Supplied records:
□ □ □ □ □
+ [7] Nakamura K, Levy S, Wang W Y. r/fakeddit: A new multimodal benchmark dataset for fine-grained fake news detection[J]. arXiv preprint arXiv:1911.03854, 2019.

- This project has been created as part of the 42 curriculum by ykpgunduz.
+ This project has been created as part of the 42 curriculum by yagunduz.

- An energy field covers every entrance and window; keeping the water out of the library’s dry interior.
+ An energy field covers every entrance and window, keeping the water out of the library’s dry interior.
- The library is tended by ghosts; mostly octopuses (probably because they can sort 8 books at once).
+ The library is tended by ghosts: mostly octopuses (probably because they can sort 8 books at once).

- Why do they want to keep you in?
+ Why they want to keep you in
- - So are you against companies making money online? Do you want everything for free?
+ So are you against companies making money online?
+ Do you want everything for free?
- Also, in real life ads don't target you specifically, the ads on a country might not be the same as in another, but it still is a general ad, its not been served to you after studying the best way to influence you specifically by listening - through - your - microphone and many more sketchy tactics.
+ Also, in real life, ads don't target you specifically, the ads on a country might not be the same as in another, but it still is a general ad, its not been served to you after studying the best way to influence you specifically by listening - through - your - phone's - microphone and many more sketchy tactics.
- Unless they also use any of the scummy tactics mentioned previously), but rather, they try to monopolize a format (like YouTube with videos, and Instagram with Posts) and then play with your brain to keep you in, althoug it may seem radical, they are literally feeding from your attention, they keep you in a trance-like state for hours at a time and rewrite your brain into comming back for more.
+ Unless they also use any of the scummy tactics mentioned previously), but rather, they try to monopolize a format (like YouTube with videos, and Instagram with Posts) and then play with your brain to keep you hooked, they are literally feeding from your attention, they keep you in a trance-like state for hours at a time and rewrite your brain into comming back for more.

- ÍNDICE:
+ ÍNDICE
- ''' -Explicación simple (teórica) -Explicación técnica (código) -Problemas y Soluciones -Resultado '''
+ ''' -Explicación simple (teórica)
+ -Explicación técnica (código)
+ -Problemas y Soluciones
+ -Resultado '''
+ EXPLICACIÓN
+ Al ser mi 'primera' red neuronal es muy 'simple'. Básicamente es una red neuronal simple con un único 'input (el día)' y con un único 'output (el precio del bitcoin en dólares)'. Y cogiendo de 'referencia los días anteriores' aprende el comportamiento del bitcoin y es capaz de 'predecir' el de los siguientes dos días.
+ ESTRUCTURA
□ □ □ □ □
About this task: Reproduce the listing above exactly, in its entirety.

Solution below:
+ [7] Nakamura K, Levy S, Wang W Y. r/fakeddit: A new multimodal benchmark dataset for fine-grained fake news detection[J]. arXiv preprint arXiv:1911.03854, 2019.

- This project has been created as part of the 42 curriculum by ykpgunduz.
+ This project has been created as part of the 42 curriculum by yagunduz.

- An energy field covers every entrance and window; keeping the water out of the library’s dry interior.
+ An energy field covers every entrance and window, keeping the water out of the library’s dry interior.
- The library is tended by ghosts; mostly octopuses (probably because they can sort 8 books at once).
+ The library is tended by ghosts: mostly octopuses (probably because they can sort 8 books at once).

- Why do they want to keep you in?
+ Why they want to keep you in
- - So are you against companies making money online? Do you want everything for free?
+ So are you against companies making money online?
+ Do you want everything for free?
- Also, in real life ads don't target you specifically, the ads on a country might not be the same as in another, but it still is a general ad, its not been served to you after studying the best way to influence you specifically by listening - through - your - microphone and many more sketchy tactics.
+ Also, in real life, ads don't target you specifically, the ads on a country might not be the same as in another, but it still is a general ad, its not been served to you after studying the best way to influence you specifically by listening - through - your - phone's - microphone and many more sketchy tactics.
- Unless they also use any of the scummy tactics mentioned previously), but rather, they try to monopolize a format (like YouTube with videos, and Instagram with Posts) and then play with your brain to keep you in, althoug it may seem radical, they are literally feeding from your attention, they keep you in a trance-like state for hours at a time and rewrite your brain into comming back for more.
+ Unless they also use any of the scummy tactics mentioned previously), but rather, they try to monopolize a format (like YouTube with videos, and Instagram with Posts) and then play with your brain to keep you hooked, they are literally feeding from your attention, they keep you in a trance-like state for hours at a time and rewrite your brain into comming back for more.

- ÍNDICE:
+ ÍNDICE
- ''' -Explicación simple (teórica) -Explicación técnica (código) -Problemas y Soluciones -Resultado '''
+ ''' -Explicación simple (teórica)
+ -Explicación técnica (código)
+ -Problemas y Soluciones
+ -Resultado '''
+ EXPLICACIÓN
+ Al ser mi 'primera' red neuronal es muy 'simple'. Básicamente es una red neuronal simple con un único 'input (el día)' y con un único 'output (el precio del bitcoin en dólares)'. Y cogiendo de 'referencia los días anteriores' aprende el comportamiento del bitcoin y es capaz de 'predecir' el de los siguientes dos días.
+ ESTRUCTURA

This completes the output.